This exhibition is organized in collaboration with Olivier Renaud-Clement
"Nobody should touch a Polaroid [camera] until he's over sixty" ¹ -Walker Evans
Andrea Rosen Gallery is extremely pleased to present the first comprehensive exhibition of the last body of work by Walker Evans, his SX-70 color Polaroids. This body of work was presented for the first time at The Metropolitan Museum of Art earlier this year as part of an exhibition organized by Jeff L. Rosenheim. This was, for the general public and most professionals, a revelation of works mostly unknown.
Between the fall of 1973 and late 1974, Walker Evans worked intensely with this camera, the film for which was given to him by the Polaroid company. The resulting body of work demonstrates a never-ending appetite for his lifelong obsessions and recurring subject matters. What is really compelling when looking at the Polaroids is that there are a few and very specific bodies of subject that emerge and continually reappear. Quite a number of images of people, primarily faces of, most often, young female students and, less frequently, older male colleagues are present. Evans uses the specific vehicle of the instant camera to expose the subtle changes in personality that is revealed from one shot to another. With the same intensity of detail and investigation there is also a large group of images devoted to signs as well as significant groups depicting architecture, arrows painted on asphalt and mannequins.
There is a widely accepted, although inaccurate, impression of Walker Evans as a purely historical black and white photographer. Indeed, although he reportedly did take the opportunity to insult color photography on occasion, he started taking color pictures as early as 1946 for Fortune Magazine and the majority of his work from that point on was color. Outside of this collaboration with Fortune, the Polaroids from 1973 and 1974 are the next largest body of work in color.

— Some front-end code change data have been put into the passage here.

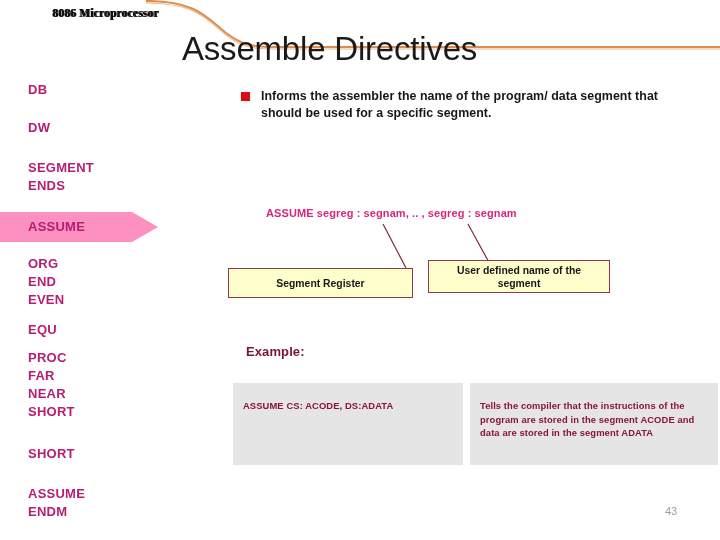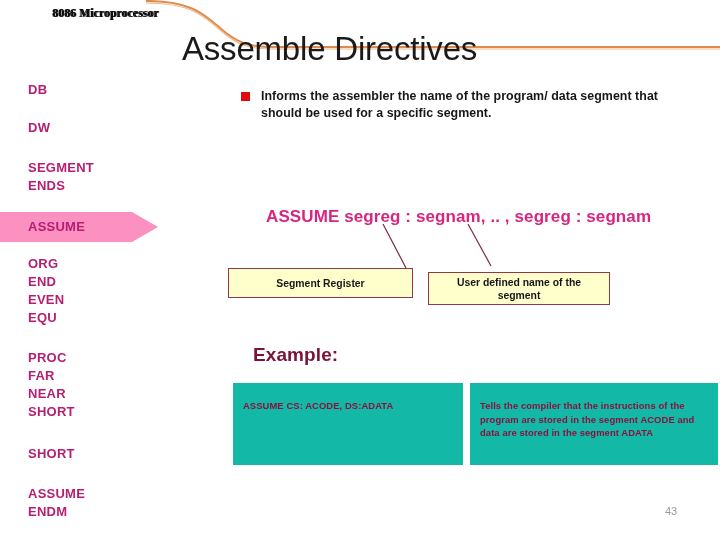--- a/index.html
+++ b/index.html
@@ -121,21 +121,21 @@
     line-height: 17px;
     letter-spacing: 0.05px;
   }
   #bullet-informs { left: 233px; top: 88px; width: 420px; }
   #bullet-general-form { left: 233px; top: 146px; width: 300px; }
 
   #general-form-syntax {
     position: absolute;
     left: 258px;
     top: 207px;
-    font-size: 17px;
+    font-size: 11px;
     font-weight: bold;
     color: #d6267f;
     letter-spacing: 0.1px;
     white-space: nowrap;
   }
 
   #connector-svg {
     position: absolute;
     left: 0; top: 0;
     width: 720px; height: 540px;
@@ -151,42 +151,42 @@
     align-items: center;
     justify-content: center;
     text-align: center;
     font-size: 10.4px;
     font-weight: bold;
     color: #17171b;
     line-height: 13px;
     padding: 2px 6px;
   }
   #callout-segment-register { left: 220px; top: 268px; width: 185px; height: 30px; }
-  #callout-segment-name     { left: 420px; top: 272px; width: 182px; height: 33px; }
+  #callout-segment-name     { left: 420px; top: 260px; width: 182px; height: 33px; }
 
   #example-label {
     position: absolute;
-    left: 245px;
+    left: 238px;
     top: 344px;
-    font-size: 19px;
+    font-size: 13px;
     font-weight: bold;
     color: #7b1335;
     letter-spacing: 0.1px;
   }
 
   #example-table {
     position: absolute;
     left: 225px;
     top: 383px;
     width: 485px;
     height: 82px;
     display: flex;
   }
   .example-cell {
-    background: #14b8a6;
+    background: #e5e5e5;
     font-size: 9.4px;
     font-weight: bold;
     color: #8a1240;
     line-height: 13.5px;
     padding: 16px 10px 0 10px;
     box-sizing: border-box;
     letter-spacing: 0.1px;
   }
   #example-cell-code { width: 230px; }
   #example-cell-desc { width: 248px; margin-left: 7px; }
@@ -222,21 +222,21 @@
   <div id="sidebar-item-assume-wrap">
     <svg id="assume-banner" viewBox="0 0 160 30" preserveAspectRatio="none">
       <path d="M 0 0 L 132 0 L 158 15 L 132 30 L 0 30 Z" fill="#fc90c0"></path>
     </svg>
     <div id="sidebar-item-assume-label">ASSUME</div>
   </div>
 
   <div class="sidebar-item" style="top:178px">ORG</div>
   <div class="sidebar-item" style="top:196px">END</div>
   <div class="sidebar-item" style="top:214px">EVEN</div>
-  <div class="sidebar-item" style="top:232px">EQU</div>
+  <div class="sidebar-item" style="top:244px">EQU</div>
   <div class="sidebar-item" style="top:272px">PROC</div>
   <div class="sidebar-item" style="top:290px">FAR</div>
   <div class="sidebar-item" style="top:308px">NEAR</div>
   <div class="sidebar-item" style="top:326px">SHORT</div>
   <div class="sidebar-item" style="top:368px">SHORT</div>
   <div class="sidebar-item" style="top:408px">ASSUME</div>
   <div class="sidebar-item" style="top:426px">ENDM</div>
 </div>
 
 <div id="main">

Over the last six months we have had the wonderful opportunity to intimately cull through this work, allowing us to become more and more deeply involved and impressed by it. Not only by how extraordinary many of the individual images are, but also by the fact that Walker Evans was living an active life into the mid seventies and that his engagement with art making evolved in a highly relevant and contemporary way. The Polaroids allow us to witness a sense of intimacy between the subject, whether person or inanimate object, and the photographer. These images show Walker Evans's immense depth of passion, youthfulness and enthusiasm about the world he actively chose to inhabit.
¹ Bill Ferris, Images of the South: Visits with Eudora Welty and Walker Evans (Memphis, Tennessee: Center for Southern Folklore, 1977), p. 37.